Here are two one hand, other hand articles that catch my eye this morning:
At the New Ways Ministry blog Bondings 2.0, Francis DeBernardo reports that yet another teacher in a Catholic school has just been fired for choosing to marry his same-sex partner. This time, the story is taking place in Bensalem, Pennsylvania, where Michael Griffin was informed by Holy Ghost Catholic Prep School that he'd been fired after he obtained a license to marry Vincent Gianetto.
Another week, another Catholic school firing a gay teacher. Frank DeBernardo's posting ends with a list of those fired by Catholic schools in the past two years, several of whom are new names for me.
People--gay people--are seeking to find ways to live in honest, committed, loving, stable relationships, and the Catholic church is doing all in its power to prevent that from happening. The implicit message the Catholic hierarchy keeps giving to those who are gay is that it would be preferable for us to lie about who we are, to remain hidden, to be ashamed of ourselves, to avoid forming honest, committed, loving, and stable relationships, because these make our identities known.
Better to engage in furtive, dangerous one-night stands than to live honestly, openly, in committed, publicly acknowledged relationships . . . .

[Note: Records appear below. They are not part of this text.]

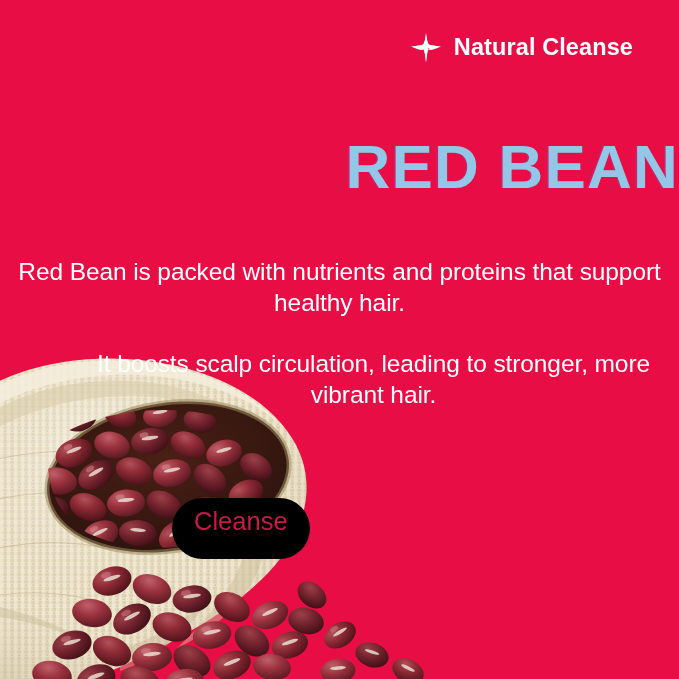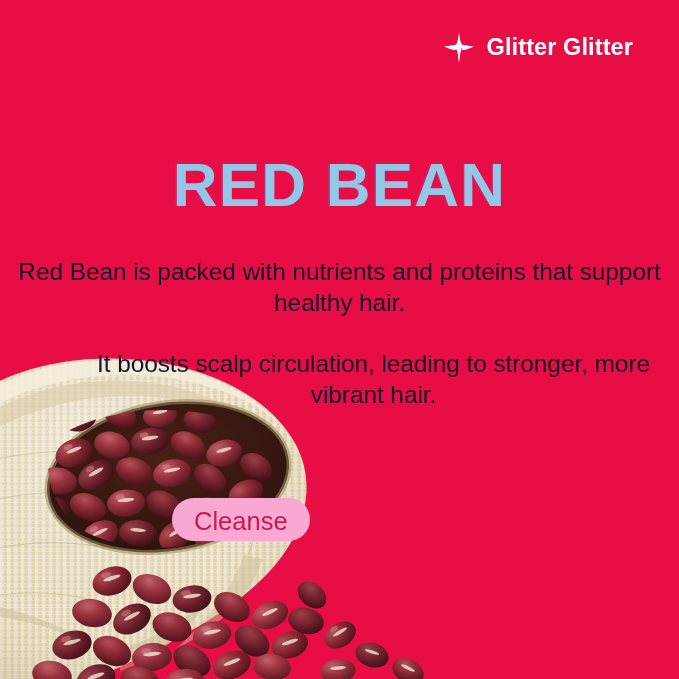--- a/index.html
+++ b/index.html
@@ -31,66 +31,66 @@
     font-size:23.5px;
     font-weight:bold;
     letter-spacing:.1px;
     white-space:nowrap;
     line-height:1;
   }
 
   
   #headline{
     position:absolute;
-    top:154px; left:0; right:0;
-    text-align:center;
+    top:136px; left:0; right:0;
+    text-align:right;
     z-index:30;
   }
   #headline .title{
     display:inline-block;
     color:#93C7E8;
     font-size:62px;
     font-weight:bold;
     letter-spacing:1.2px;
     line-height:1;
     text-shadow:-1.6px 0 0 rgba(170,60,150,.55), 1.4px 0 0 rgba(233,13,69,.35);
   }
 
   
   #copy{
     position:absolute;
     top:256px; left:0; right:0;
     text-align:center;
     z-index:30;
   }
   #copy p{
-    color:#0f172a;
+    color:#ffffff;
     font-size:24.5px;
     line-height:1.28;
     letter-spacing:-.1px;
   }
   #copy .para-2{
     margin-top:29px;
     padding-left:68px;
   }
 
   
   #tags{
     position:absolute;
     top:498px; left:172px;
     display:flex; gap:16px;
     z-index:35;
   }
   .pill{
-    background:#f9a8d4;
+    background:#000000;
     color:#C7194A;
     border-radius:999px;
     font-size:25.5px;
     line-height:1;
-    padding:11px 22px 6px;
+    padding:11px 22px 24px;
     white-space:nowrap;
     border:none;
     font-family:inherit;
     cursor:pointer;
   }
 
   
   #artwork{
     position:absolute;
     left:0; bottom:0;
@@ -105,21 +105,21 @@
 
 <div id="card">
 
   <div id="brand">
     <svg class="sparkle" viewBox="0 0 100 100" aria-hidden="true">
       <path d="M50 0 C53 30 57 40 70 45 C57 50 53 60 50 100 C47 60 43 50 30 45 C43 40 47 30 50 0 Z
                M0 45 C30 42 40 40 45 50 C40 60 30 58 0 45 Z
                M100 45 C70 42 60 40 55 50 C60 60 70 58 100 45 Z" fill="#FFFFFF"></path>
       <path d="M50 2 L56 38 L95 45 L56 52 L50 96 L44 52 L5 45 L44 38 Z" fill="#FFFFFF"></path>
     </svg>
-    <span class="brand-text">Glitter Glitter</span>
+    <span class="brand-text">Natural Cleanse</span>
   </div>
 
   <div id="headline">
     <span class="title">RED BEAN</span>
   </div>
 
   <div id="copy">
     <p class="para-1">Red Bean is packed with nutrients and proteins that support healthy hair.</p>
     <p class="para-2">It boosts scalp circulation, leading to stronger, more vibrant hair.</p>
   </div>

And then there's the other hand: for Minnesota Public Radio, Madeleine Baran reports on the list of priests with credible accusations against them for having abused minors that the archdiocese of St. Paul-Minneapolis has just released under duress. The list shows that the archdiocese has for years kept secret at least seven names of priests it has credible reason to know to have abused minors. And though archdiocesan officials have said most priests on its list of credibly accused priests are dead, the current list of 34 priests includes only 11 who have died.
Here's something that leaps out at me as I read Madeleine Baran's report: this is abuse survivor Jim Keenan sharing his reason for being happy that the archdiocese has now been forced to release a comprehensive list of names of priests abusing minors:
It's so critical because it pops a hole in their balloon that they have the right to hide and harbor pedophiles. It says to the world this is what they were doing.
So, on the one hand, on the other hand: on the one hand, Catholic officials continue to claim the moral authority to define gay people as disordered and as immoral, when they express their human nature by forming loving and committed relationships. Gay people living in such relationships are evil and demand exorcism.
Good Catholics should fork over millions of dollars to snatch rights from those evil, demon-possessed gay folks. They should recite prayers when they go to Mass on Sunday, calling for the defeat of legislation or referenda designed to give the right of civil marriage to those evil, demon-possessed gay folks. They should attend Fortnight for Freedom rallies calling for the downfall of governments seeking to recognize the human rights of LGBT human beings.
On the other hand, St. Paul-Minneapolis. Archbishop John Nienstedt. And one bishop after another who has informed the public that he is sheltering no priests known to have abused minors, but turns out to have lied, and to have sheltered priests posting a danger to children.
And these are the people condemning the first group of people as evil and immoral?